銀河劇場ニュージェネレーションシリーズの第1弾として、次世代クリエイター×若手舞台俳優による朗読劇が、2週に渡って上演される。1週目に選ばれたのは『春のめざめ』。試行錯誤の熱気あふれる稽古場に入った。

朗読劇『春のめざめ』チケット情報

フランク・ヴェデキント作『春のめざめ』は、100年前にドイツで生まれた戯曲。思春期の少年少女たちの性のめざめと、それを抑圧する大人たちと、だからこそ起こってしまう悲劇とを描いている。若い俳優たちが生かせるものをとこの作品を選んだ演出の高橋正徳(文学座)は、しかし、その戯曲のリライトを鐘下辰男に依頼。現代の日本にも通じる普遍的な本質を抽出した上演台本が仕上がった。

稽古場ではその台本を手に、さらに物語を生きたものにする工夫がなされている。たとえば、舞台美術。舞台には椅子だけが置かれる予定だが、席が決まっているわけではない。9名のキャストに椅子の数はその倍以上の20脚。出演シーンが終われば周囲に並べられた椅子に引っ込む。それもどこに座ってもいい。台詞を読むときでさえ、その位置は不確定で、「明日にはまた変わるかもしれないけど」と、高橋もゆるやかに演出していく。朗読劇と言えば動かずに台本を読んでいるイメージがあるが、想像以上に大らかで躍動的だ。

台本も、ただ読むのではない。相手に向かって語ることもあれば、客席に向かうこともある。相葉裕樹が演じるメルヒオールに、中島歩が演じるモーリッツが自身の性のめざめを告白するやりとりも、そのメリハリをつけることで俄然面白くなった。互いを見ていた視線が客席に向くことで、メルヒオールがモーリッツを未知の世界へ引きずり込もうとする緊迫感もより高まっていく。「言葉を語るということにこだわりながら、何か朗読劇と芝居の真ん中を見つけていきたい」と高橋も語る。

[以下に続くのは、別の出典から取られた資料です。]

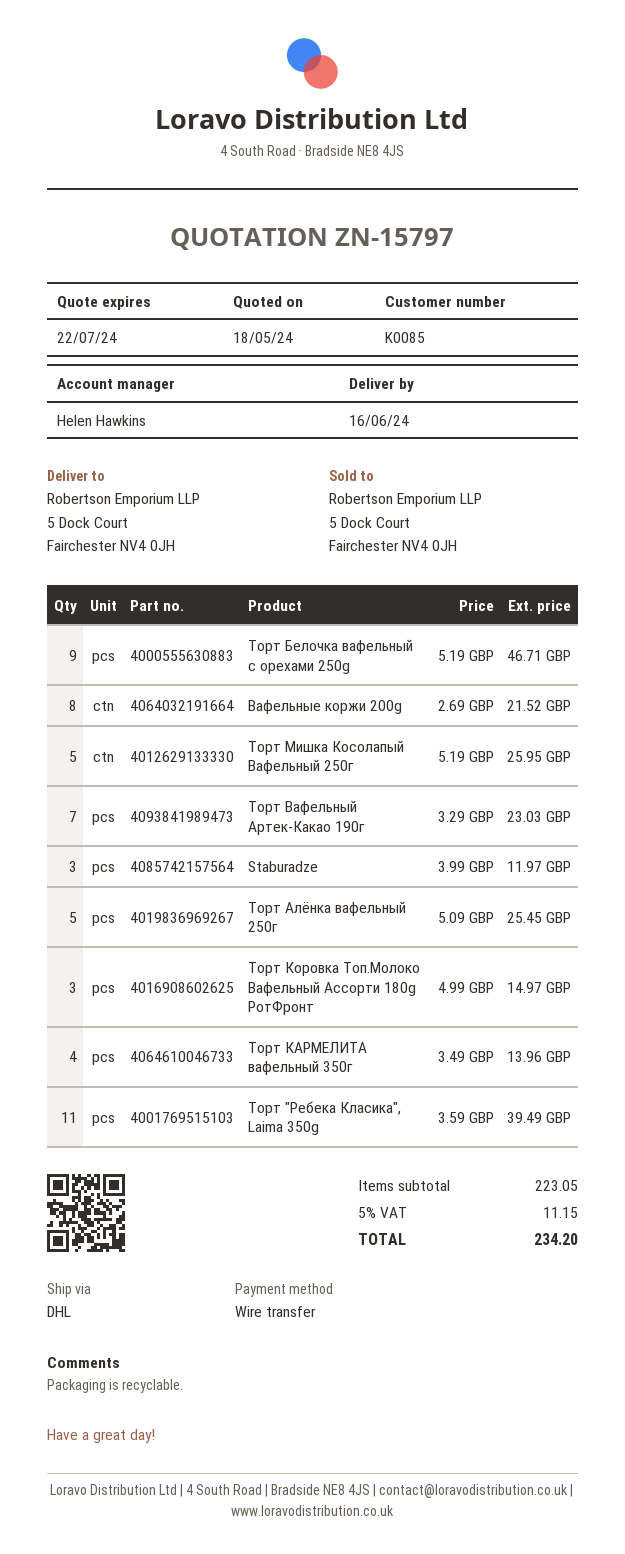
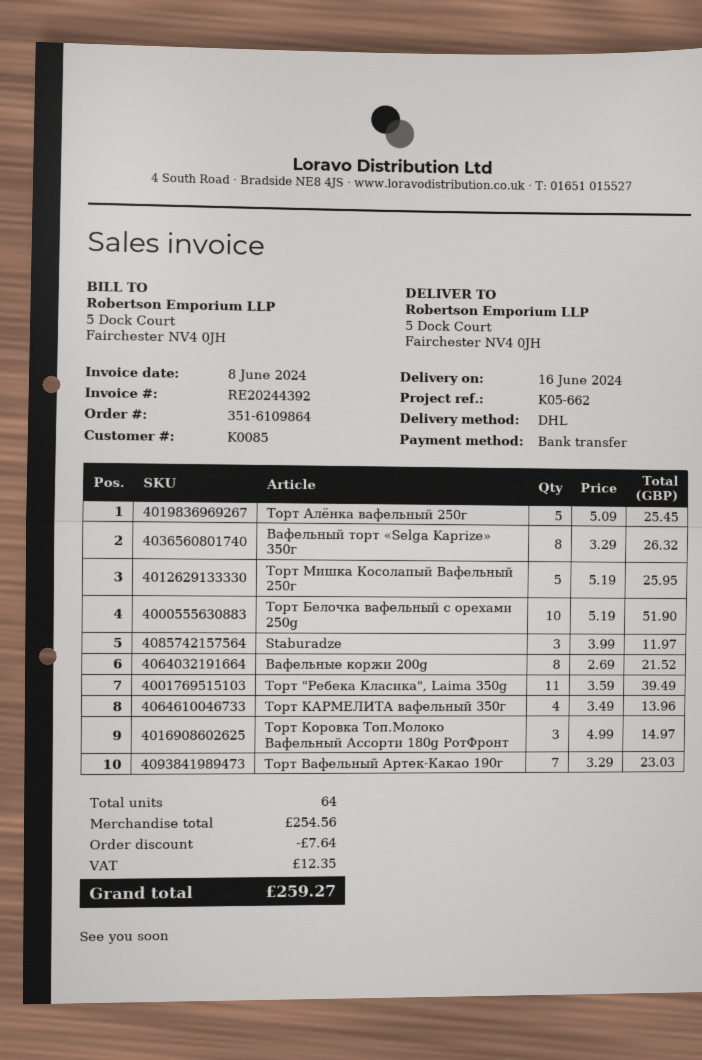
Торт Белочка вафельный с орехами 250g: 9 x 5.19 = 46.71 -> 10 x 5.19 = 51.90
Вафельный торт «Selga Kaprize» 350г: none -> 8 x 3.29 = 26.32
subtotal: 223.05 -> 254.56
discount: none -> 7.64
tax: 11.15 -> 12.35
total: 234.20 -> 259.27

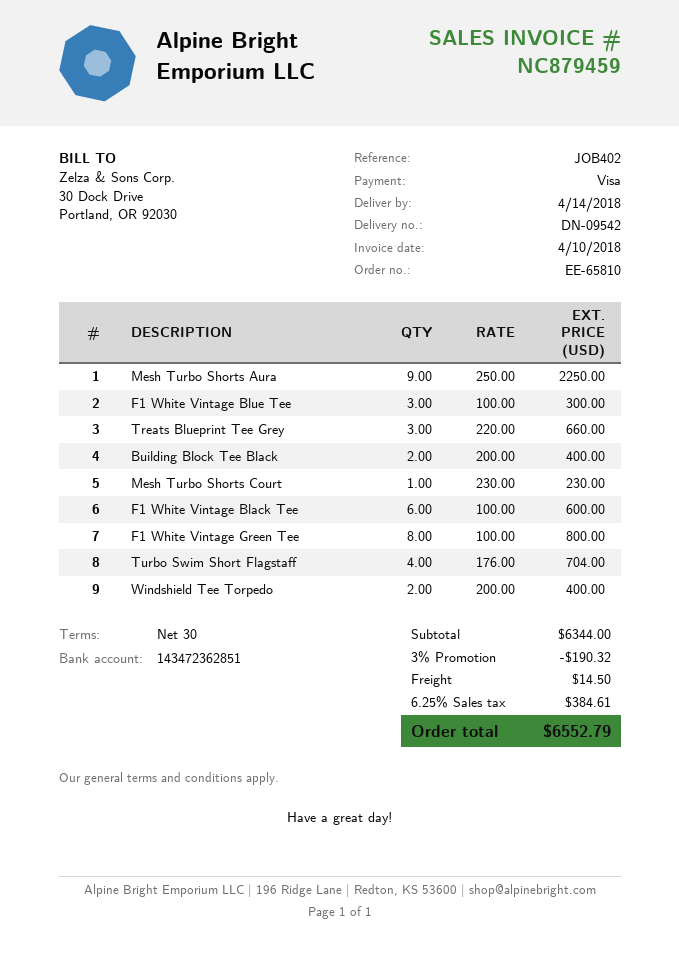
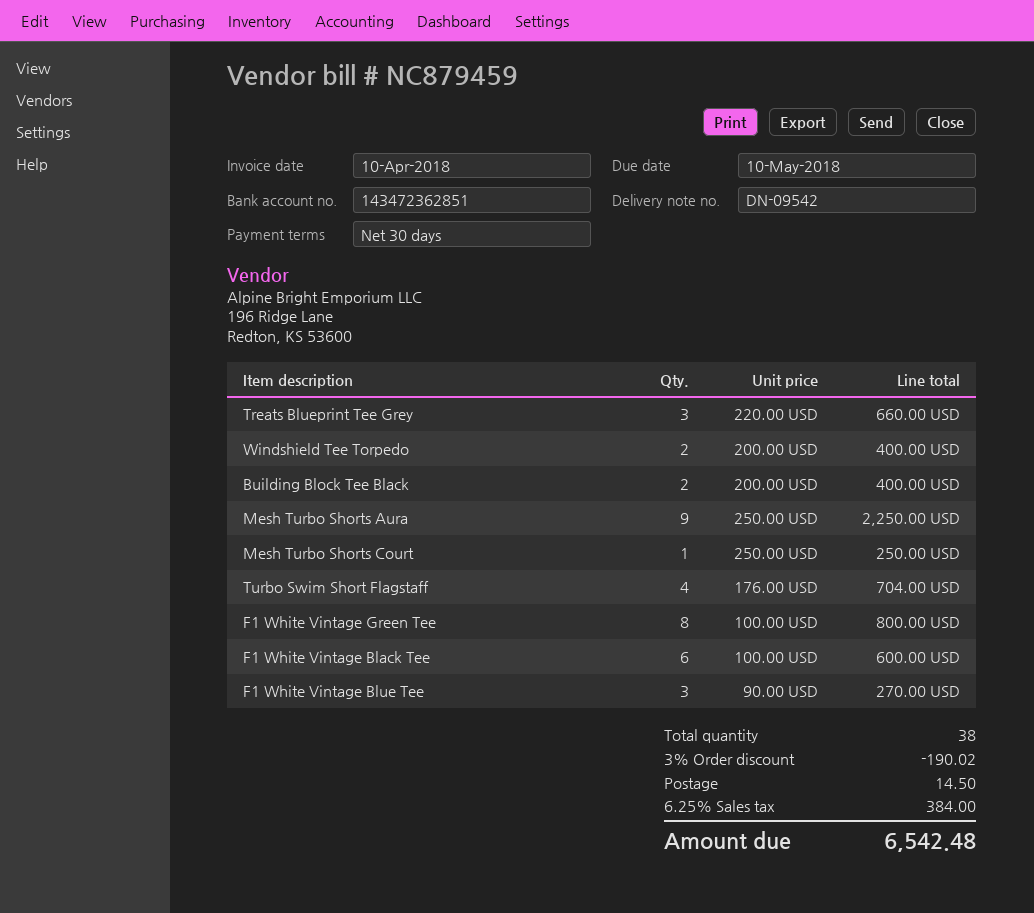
F1 White Vintage Blue Tee: 3 x 100.00 = 300.00 -> 3 x 90.00 = 270.00
Mesh Turbo Shorts Court: 1 x 230.00 = 230.00 -> 1 x 250.00 = 250.00
discount: 3% = 190.32 -> 3% = 190.02
tax: 6.25% = 384.61 -> 6.25% = 384.00
total: 6552.79 -> 6542.48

印象的だったのは殴り合うシーン。実際に相手を殴ることなく、足を踏み鳴らし、睨むことで、それを想像させる。「言葉の熱量だけでなく、身体の熱量でも、そのシーンを動かしていきたい」と高橋が言うように、俳優たちはさまざまなアイデアを繰り出して、想像力広がる空間を作り出していくことになる。また、ト書きを含め、ひとりで何役もの台詞を読み、少年少女を演じた俳優が大人も演じる。真面目に一生懸命読む場面もあれば、遊びを取り入れるシーンもある。この朗読劇の自由さこそが、多感な思春期を描くこの作品の豊かさにつながっていくのである。

公演は12月6日(土)・7日(日)に東京・天王洲 銀河劇場にて。